A PTSD-afflicted soldier on leave, but desperate to return to warfare, is granted his wish during a bodyguard job for a politically connected family in Alice Winocour's paranoid thriller.

Disorder is yet another addition to a long, tired line of spartan thrillers featuring troubled, quiet men of violence. Leavened by great acting and spectacular sound design, though, it packs enough suspense to be more engaging its peers.

Vincent (Schoenaerts) returns from duty damaged, two scars on the back of his head the only obvious outward sign of enormous trauma. With his future in the military in doubt due to possible medical dismissal, Vincent takes a job as security for a wealthy Lebanese businessman of dubious profession. His suspicions are pricked when he overhears conversations of possible political scheming at a party, and only grow when he is placed as bodyguard to his employer's wife (Kruger) and son (Errougui-Demonsant) and believes that they're being followed. But is the threat real or merely the paranoid symptoms of his condition?

Expertly paced, Winocour keeps Disorder very taught, letting the audience question the ambiguous threat and feel uneasy with Vincent. The restless calm of much of the film lends intrigue to Vincent's precarious state of mind and, when violence does erupt, the release of pressure is effectively disturbing. The film's ace card in the build-up and break of stress is the soundtrack, which, both in design and music, overloads the mind with a bewildering melange of rhythmic environmental sounds and the harsh drones, whirrs and beats of industrial synth. The subtle changes in tone and space in the sound design bind together with the unnerving music, twisting during tense moments in an ever-increasing density of sound to evoke substantial anxiety.

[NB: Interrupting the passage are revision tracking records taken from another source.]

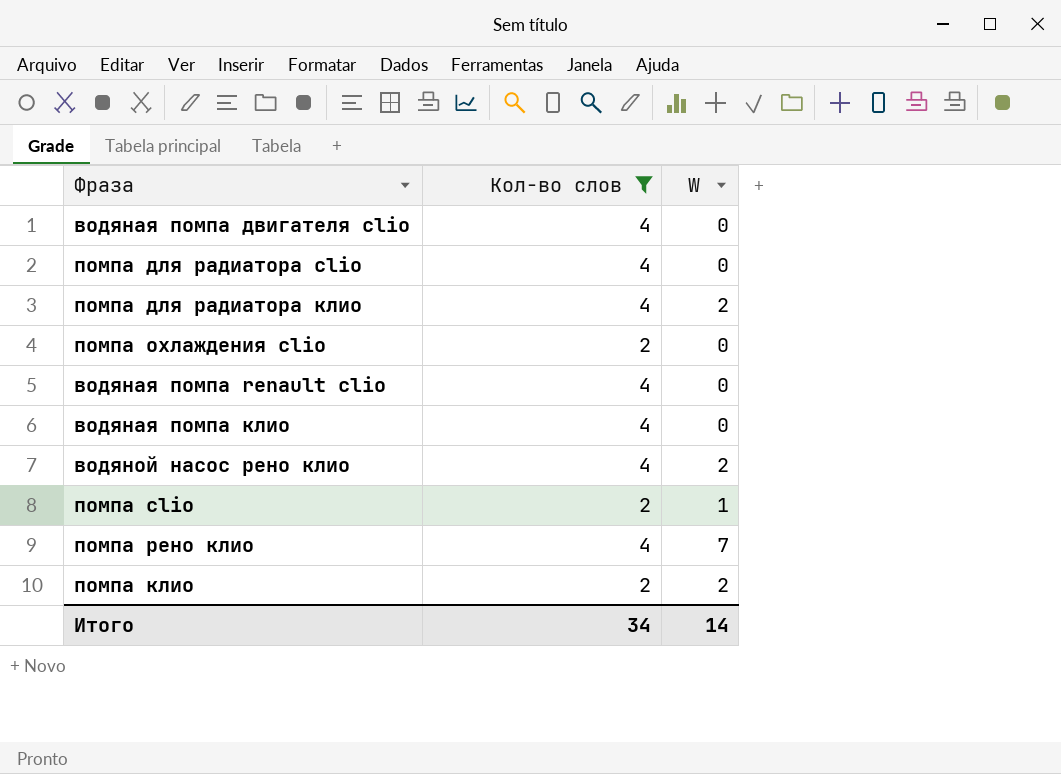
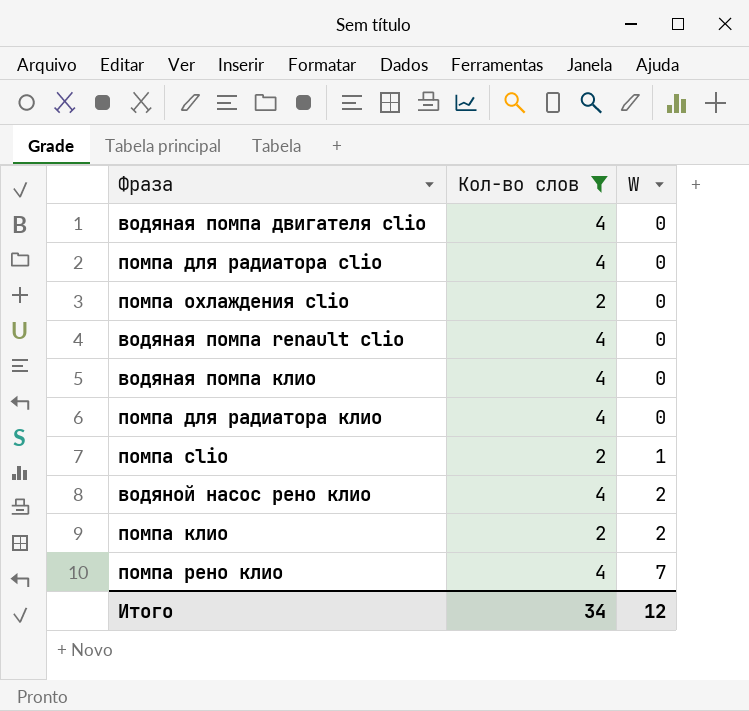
row order: none -> W ascending
помпа для радиатора клио | W: 2 -> 0
Итого | W: 14 -> 12

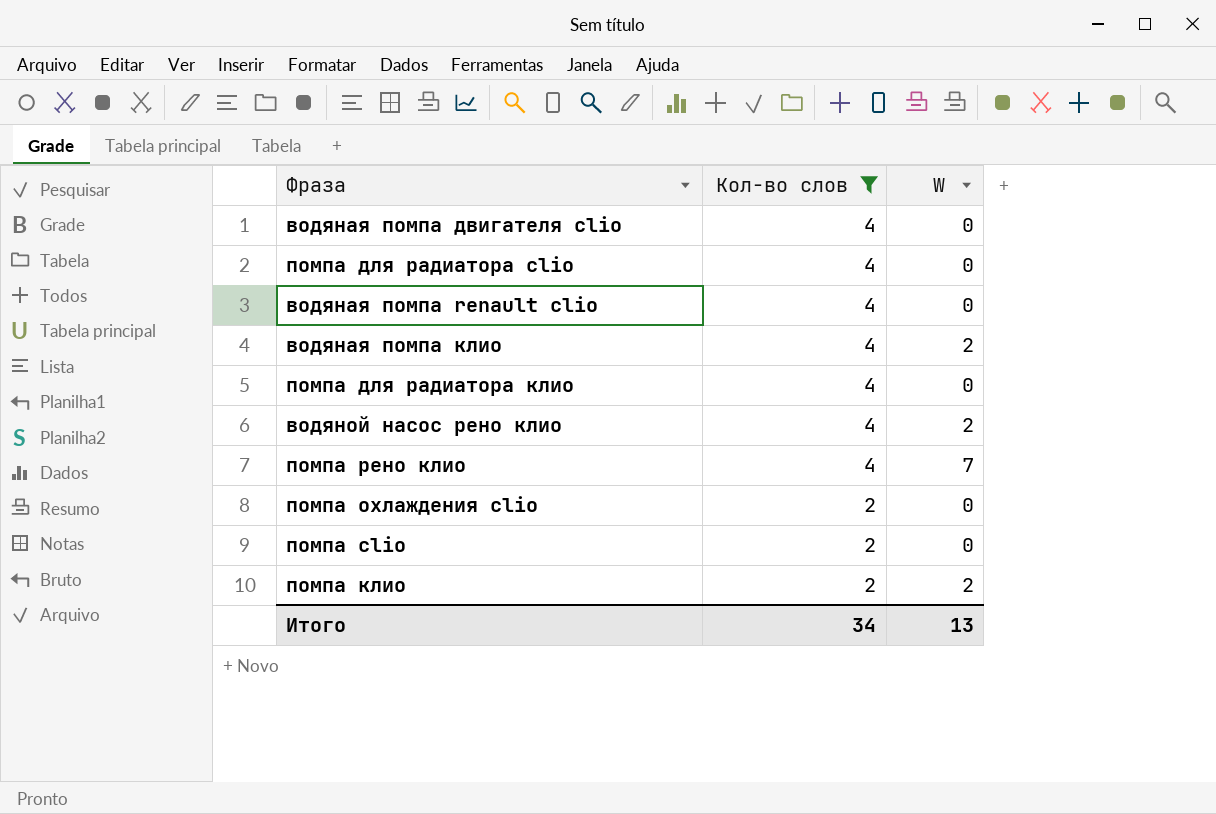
row order: W ascending -> Кол-во слов descending
водяная помпа клио | W: 0 -> 2
помпа clio | W: 1 -> 0
Итого | W: 12 -> 13

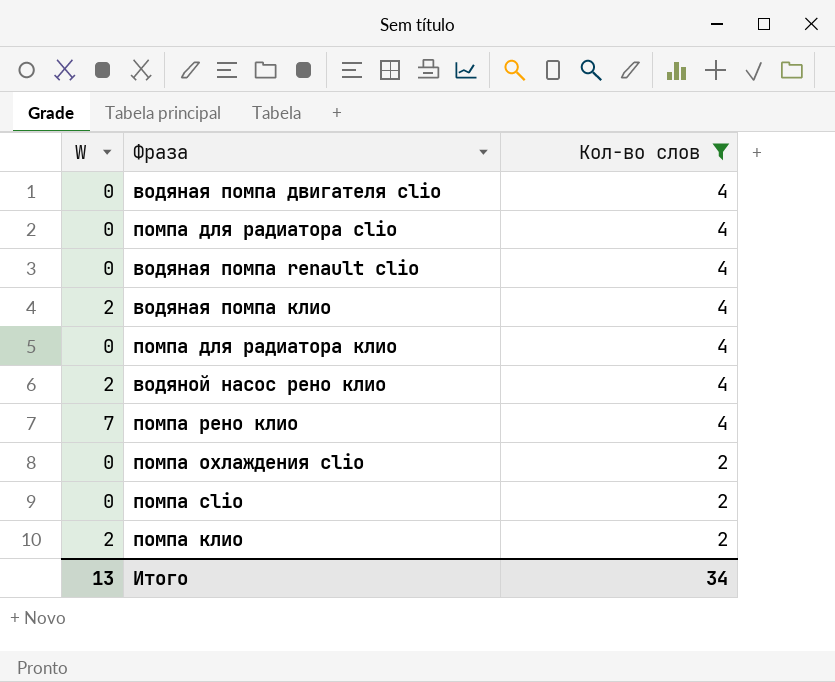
column W | position: 3 -> 1

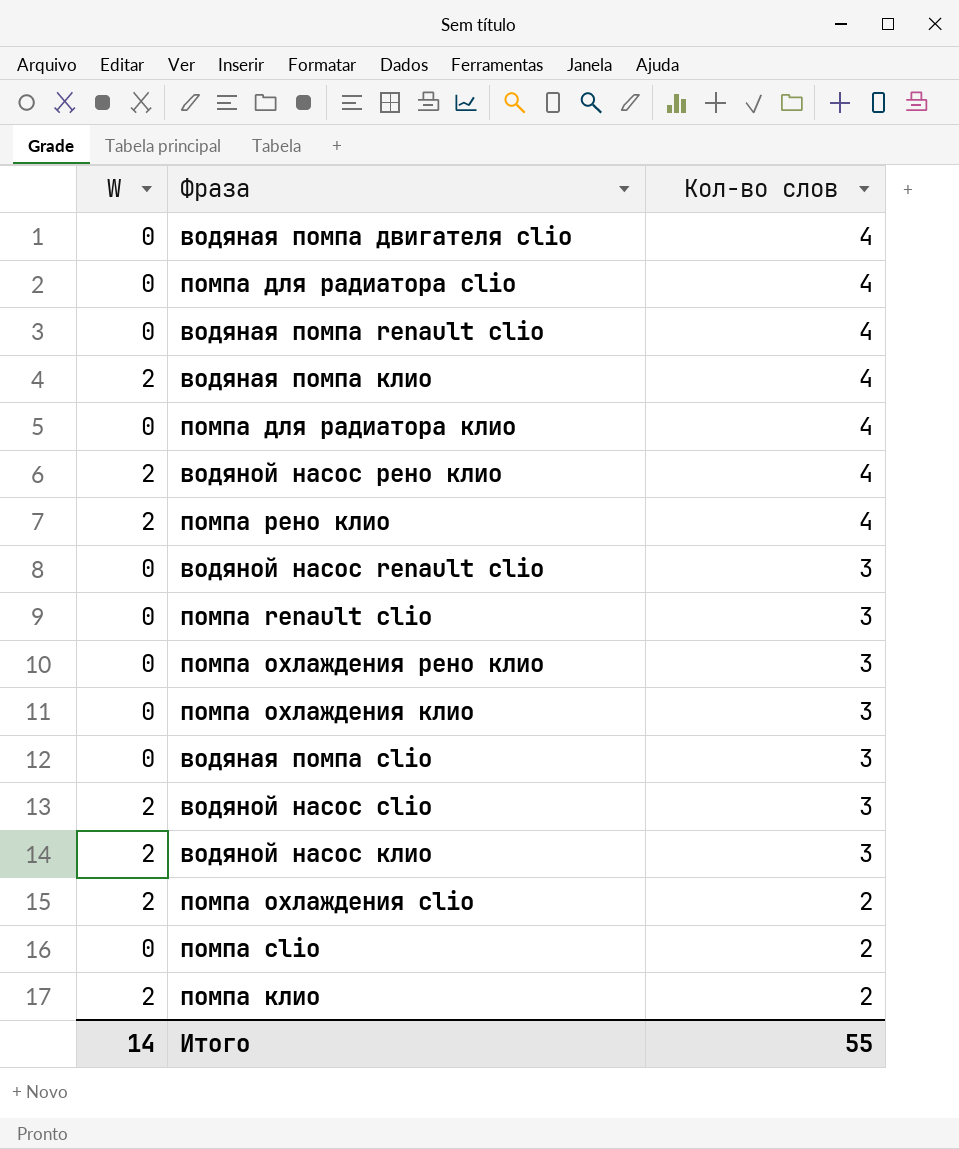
filter: Кол-во слов != 3 -> none
помпа рено клио | W: 7 -> 2
помпа охлаждения clio | W: 0 -> 2
Итого | W: 13 -> 14
Итого | Кол-во слов: 34 -> 55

The measured cinematography by Georges Lechaptois is also effective in successfully building and yielding tension, but this is largely the limit of what it offers and highlights the failure of the film to produced something more meaningful than adrenaline. Disorder is heavy on the technique but light on the substance, and poetic imagery is thin and fleeting. One particularly effective shot transforms a floating black bin bag into some cancerous portent of doom. Moments like this give hope that the film will be smartly restrained but visually incisive, however, the supposed restraint seems to more indicate a lack of depth and Disorder is content to rely on an overabundance of more obvious techniques, such as slow-motion and shallow focus.

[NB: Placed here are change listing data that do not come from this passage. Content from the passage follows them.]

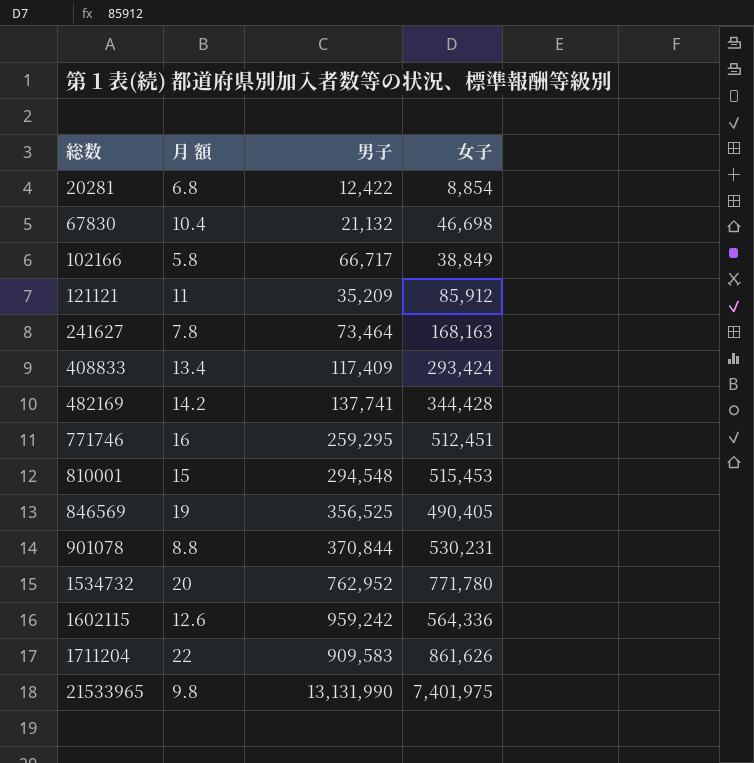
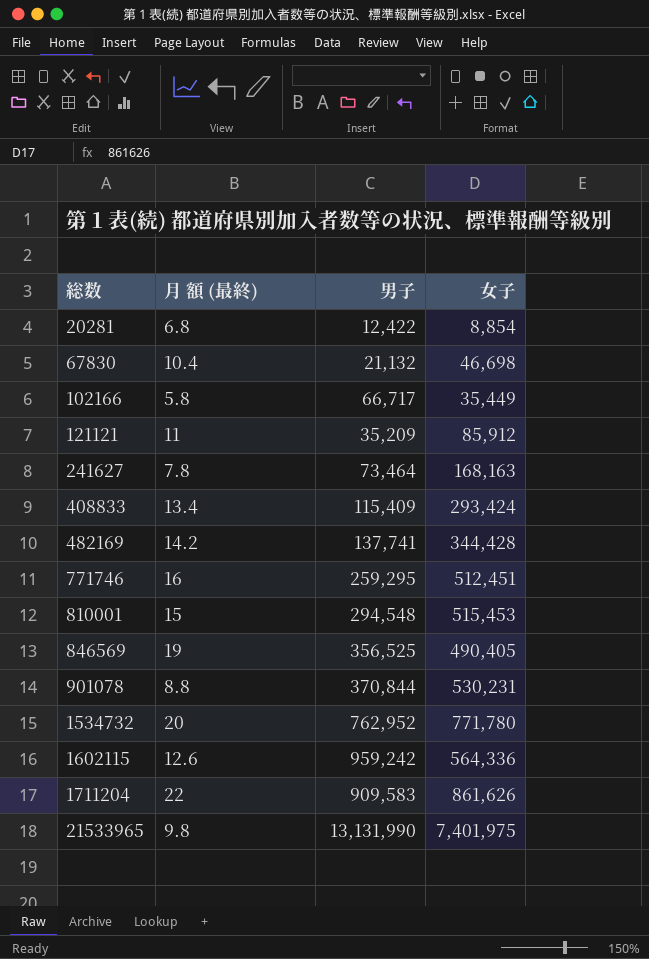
column name: 月 額 -> 月 額 (最終)
102166 | 女子: 38,849 -> 35,449
408833 | 男子: 117,409 -> 115,409

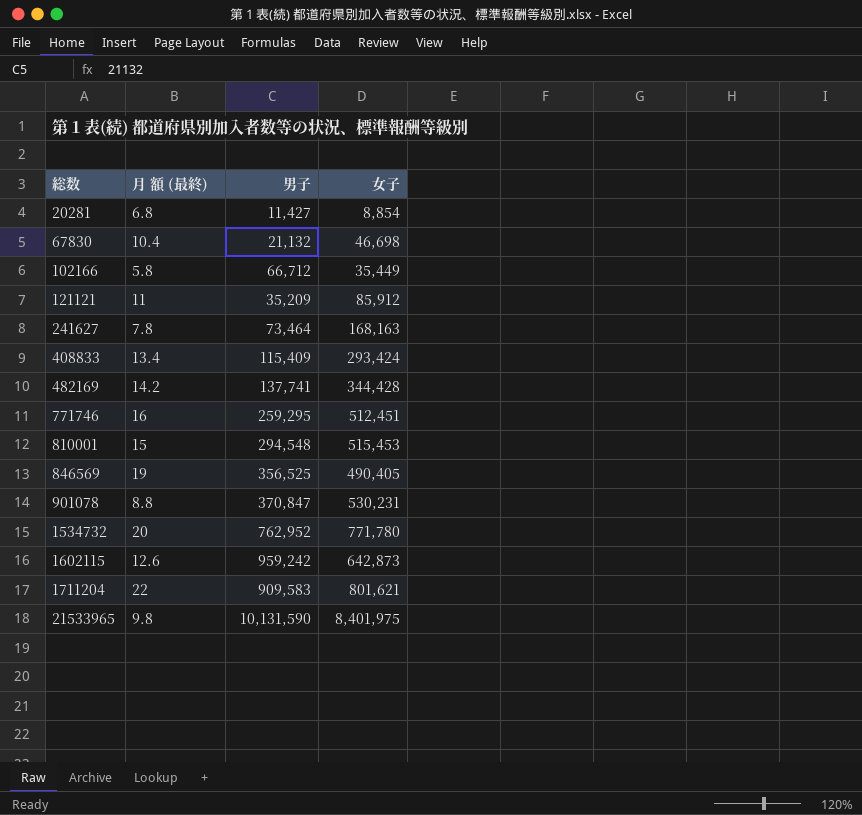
20281 | 男子: 12,422 -> 11,427
102166 | 男子: 66,717 -> 66,712
901078 | 男子: 370,844 -> 370,847
1602115 | 女子: 564,336 -> 642,873
1711204 | 女子: 861,626 -> 801,621
21533965 | 男子: 13,131,990 -> 10,131,590
21533965 | 女子: 7,401,975 -> 8,401,975

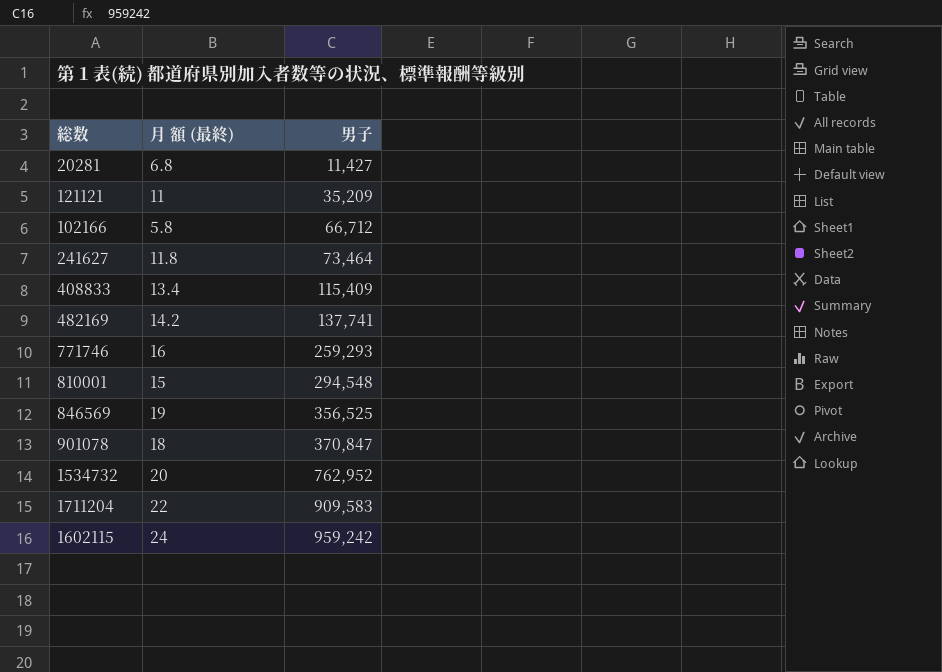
row order: 総数 ascending -> 男子 ascending
column 女子 | position: 4 -> none
row 67830: 10.4 | 21,132 | 46,698 -> none
row 21533965: 9.8 | 10,131,590 | 8,401,975 -> none
241627 | 月 額 (最終): 7.8 -> 11.8
771746 | 男子: 259,295 -> 259,293
901078 | 月 額 (最終): 8.8 -> 18
1602115 | 月 額 (最終): 12.6 -> 24

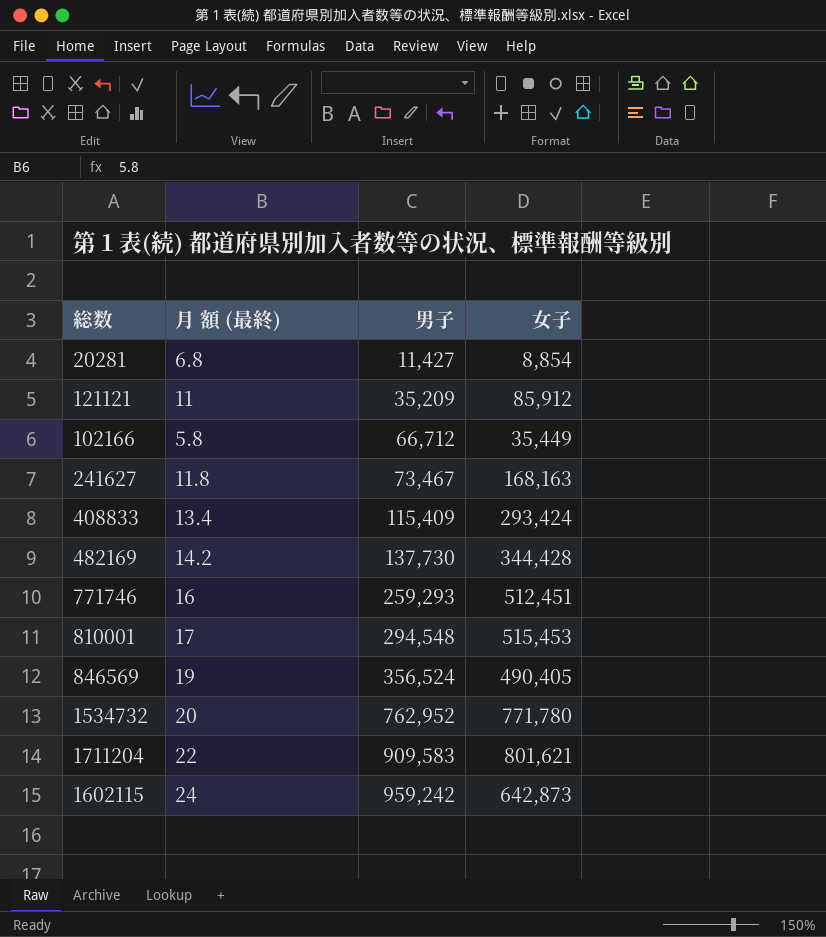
column 女子 | position: none -> 4
row 901078: 18 | 370,847 -> none
241627 | 男子: 73,464 -> 73,467
482169 | 男子: 137,741 -> 137,730
810001 | 月 額 (最終): 15 -> 17
846569 | 男子: 356,525 -> 356,524

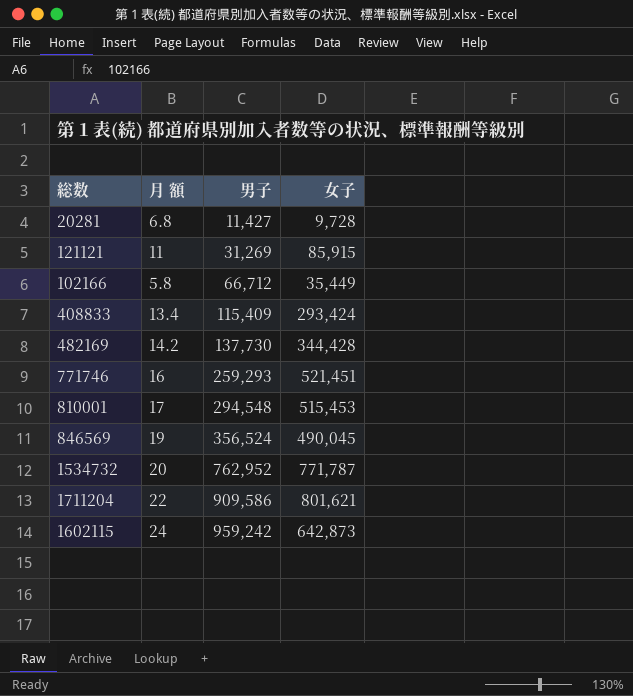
column name: 月 額 (最終) -> 月 額
row 241627: 11.8 | 73,467 | 168,163 -> none
20281 | 女子: 8,854 -> 9,728
121121 | 男子: 35,209 -> 31,269
121121 | 女子: 85,912 -> 85,915
771746 | 女子: 512,451 -> 521,451
846569 | 女子: 490,405 -> 490,045
1534732 | 女子: 771,780 -> 771,787
1711204 | 男子: 909,583 -> 909,586

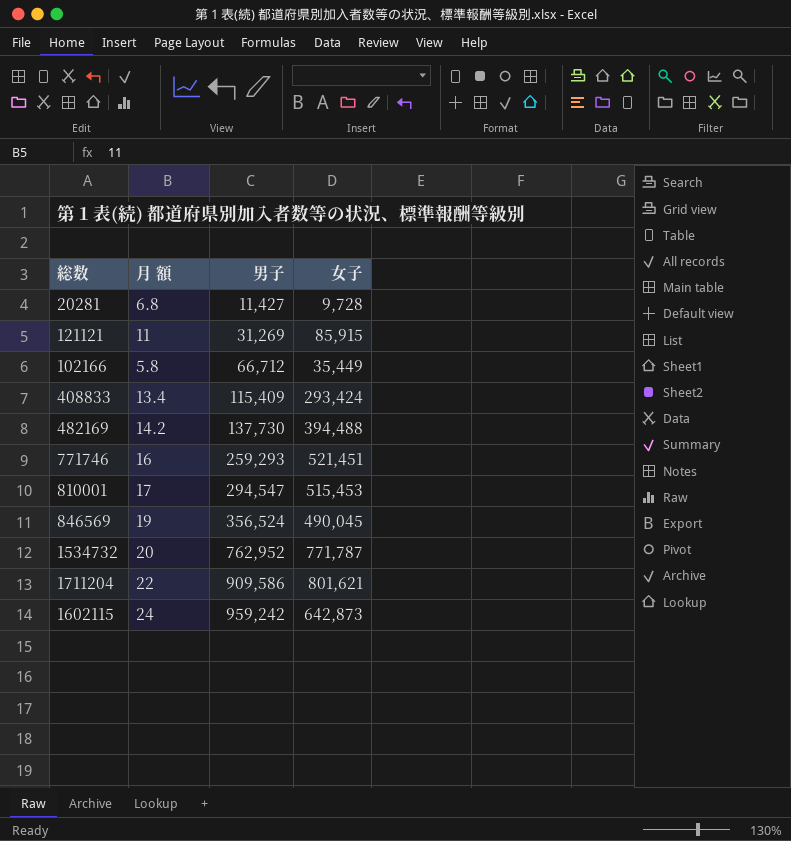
482169 | 女子: 344,428 -> 394,488
810001 | 男子: 294,548 -> 294,547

This visual superficiality is matched by the script, as the thin plot fills with McGuffins and little in the way of character is developed. The fact that a writer like Winocour, who has already proven herself capable of writing with remarkable insight in her script for Mustang, fails to provide much of interest is confounding. The prosaic use of PTSD is the most disappointing and careless aspect, as it never rises much beyond a plot device. Initially, through the portrayal of Vincent as a disconnected sentinel, the film suggests an interesting perception that he is stuck in a no man's land, able to take part neither in the battlefield he wants to return to or life at home. A promising evolution of this, when it's proposed that Vincent's trauma, due to invisibility, is perhaps more torturous than that of the amputees we see in a veterans hospital, leads nowhere. The script eventually abandons all this emergent complexity to run the second half of the film on part notions and cliches. Trite dialogue in later scenes, such as Vincent's only friend explaining that Vincent is still trapped "over there" in his mind, are death knells and the film ends having said little. An abrupt ending on an enigmatic image comes unearned, and consequently feels pretentious.

While subtlety is lost in the script and visual direction, the performances stand in recompense. Kruger does yeoman's work to bring what depth she can to a flimsy damsel-in-distress character and Schoenaerts excels in emanating the barely bridled violence under Vincent's skin. Contrasting a fidgety agitation with soft eyes that constantly look on the verge of tears, he evokes a poignant man-child persona that contrasts uneasily with moments displaying a frightening brutality. The awkward chemistry between the two is enough to supplement the script's lack of anything interesting to say about their relationship.

Disorder has some impressive elements that hold early promise and are exciting in the moment, but never amount to much and leave the film seeming lightweight. We learn little about Vincent, so we care little, and films in this oft-mined vein of the stoic warrior thriller should offer more to say than their reticent characters.